Exercise prompt: Look below for lines that hold the string "Link" and copy each one.

-------- Record set --------

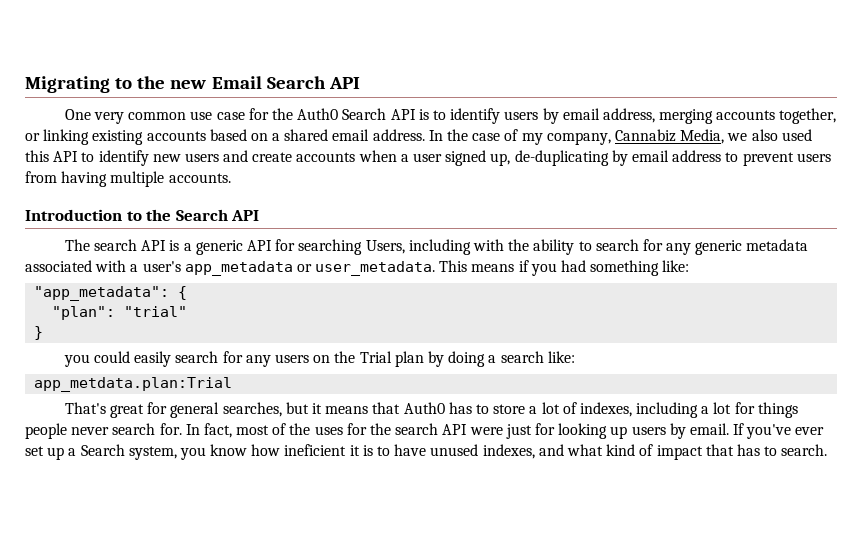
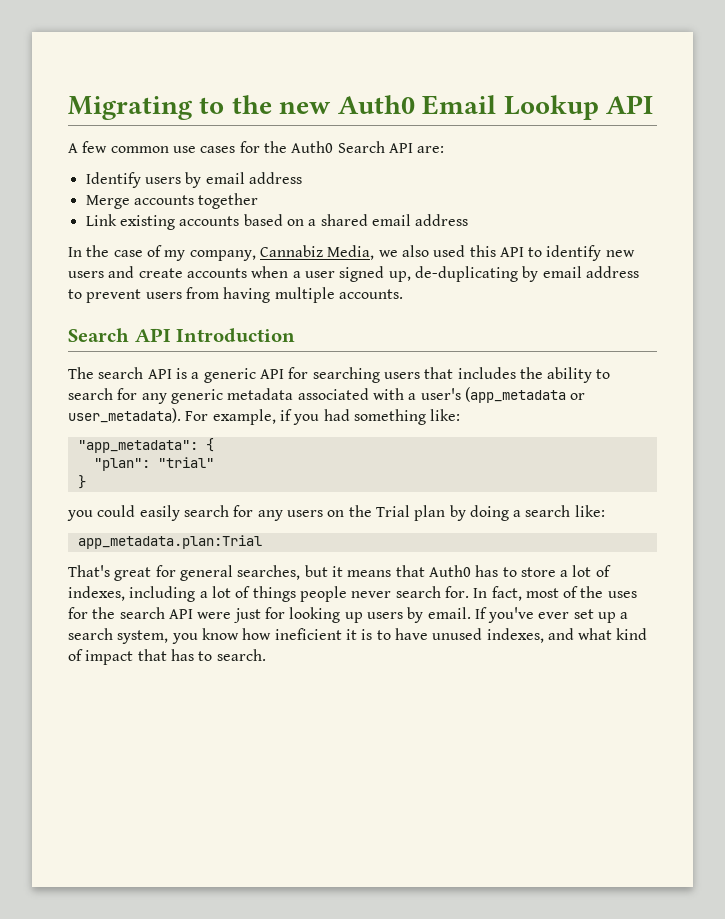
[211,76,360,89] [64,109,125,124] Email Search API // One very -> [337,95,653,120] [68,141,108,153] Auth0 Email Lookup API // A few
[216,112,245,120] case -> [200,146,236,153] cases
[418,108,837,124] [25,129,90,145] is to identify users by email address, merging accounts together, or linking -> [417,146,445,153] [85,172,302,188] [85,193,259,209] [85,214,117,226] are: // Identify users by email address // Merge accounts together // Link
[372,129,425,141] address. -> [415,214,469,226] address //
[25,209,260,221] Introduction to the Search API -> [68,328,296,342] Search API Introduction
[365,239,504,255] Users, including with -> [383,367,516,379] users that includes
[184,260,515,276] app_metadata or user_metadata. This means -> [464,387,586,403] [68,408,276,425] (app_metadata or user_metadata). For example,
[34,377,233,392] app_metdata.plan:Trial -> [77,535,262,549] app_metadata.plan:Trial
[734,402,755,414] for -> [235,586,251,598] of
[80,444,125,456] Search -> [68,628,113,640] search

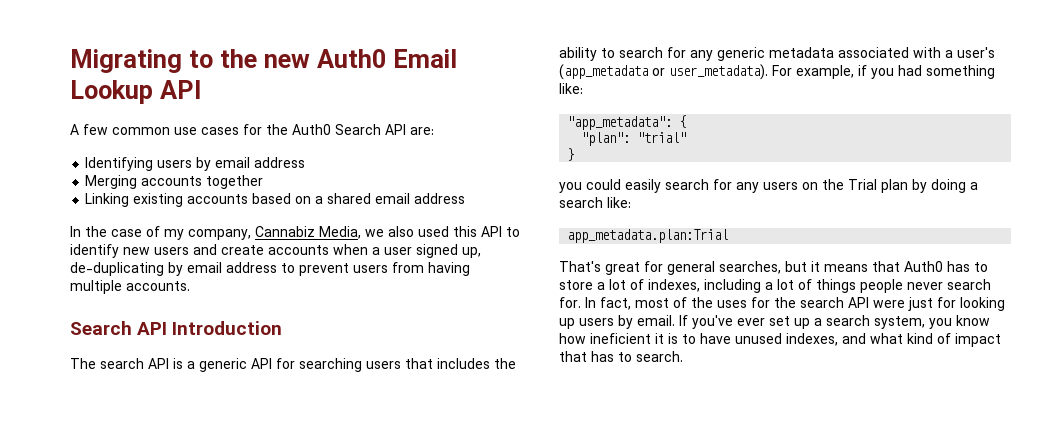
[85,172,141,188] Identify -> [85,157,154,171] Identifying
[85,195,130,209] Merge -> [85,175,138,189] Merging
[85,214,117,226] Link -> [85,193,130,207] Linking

--------
-------- Record set --------

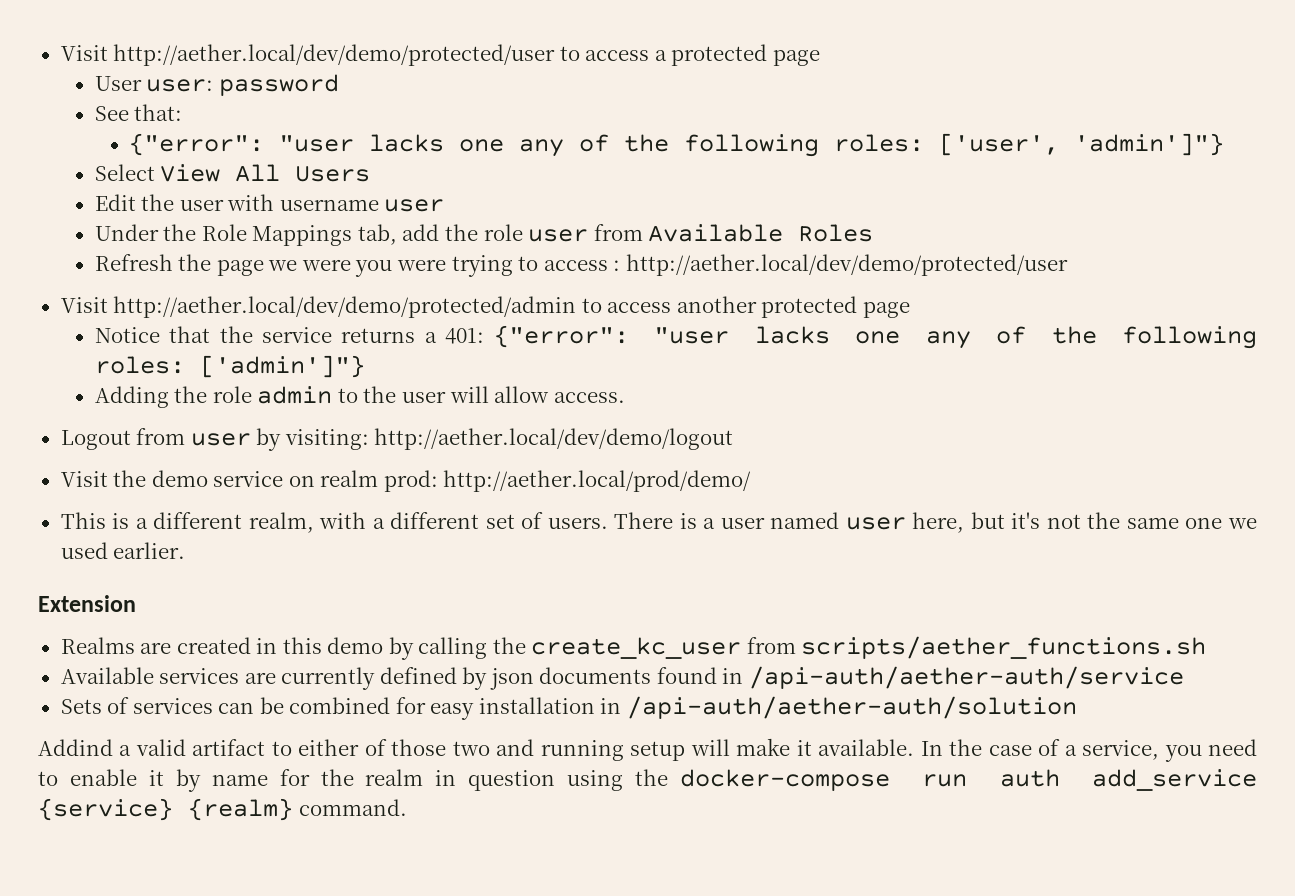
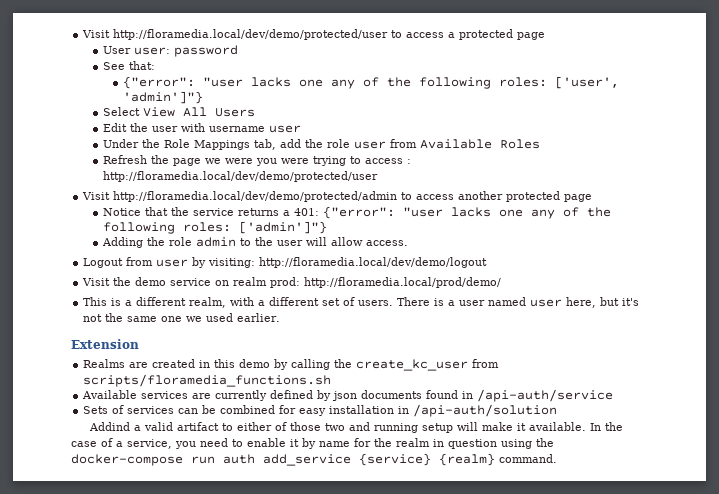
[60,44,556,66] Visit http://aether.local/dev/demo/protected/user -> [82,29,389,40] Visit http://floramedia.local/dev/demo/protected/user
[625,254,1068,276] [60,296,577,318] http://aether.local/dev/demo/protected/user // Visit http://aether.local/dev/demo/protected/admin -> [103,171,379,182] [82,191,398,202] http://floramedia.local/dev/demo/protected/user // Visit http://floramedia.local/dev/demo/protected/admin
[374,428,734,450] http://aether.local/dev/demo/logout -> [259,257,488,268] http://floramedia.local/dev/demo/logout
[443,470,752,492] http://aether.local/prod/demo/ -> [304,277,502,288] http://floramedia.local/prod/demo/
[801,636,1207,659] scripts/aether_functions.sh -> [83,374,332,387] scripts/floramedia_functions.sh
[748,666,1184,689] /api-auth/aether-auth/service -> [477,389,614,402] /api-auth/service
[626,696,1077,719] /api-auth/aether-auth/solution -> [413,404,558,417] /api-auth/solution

--------

Solution for this task:
[418,108,837,124] [25,129,90,145] is to identify users by email address, merging accounts together, or linking -> [417,146,445,153] [85,172,302,188] [85,193,259,209] [85,214,117,226] are: // Identify users by email address // Merge accounts together // Link
[85,214,117,226] Link -> [85,193,130,207] Linking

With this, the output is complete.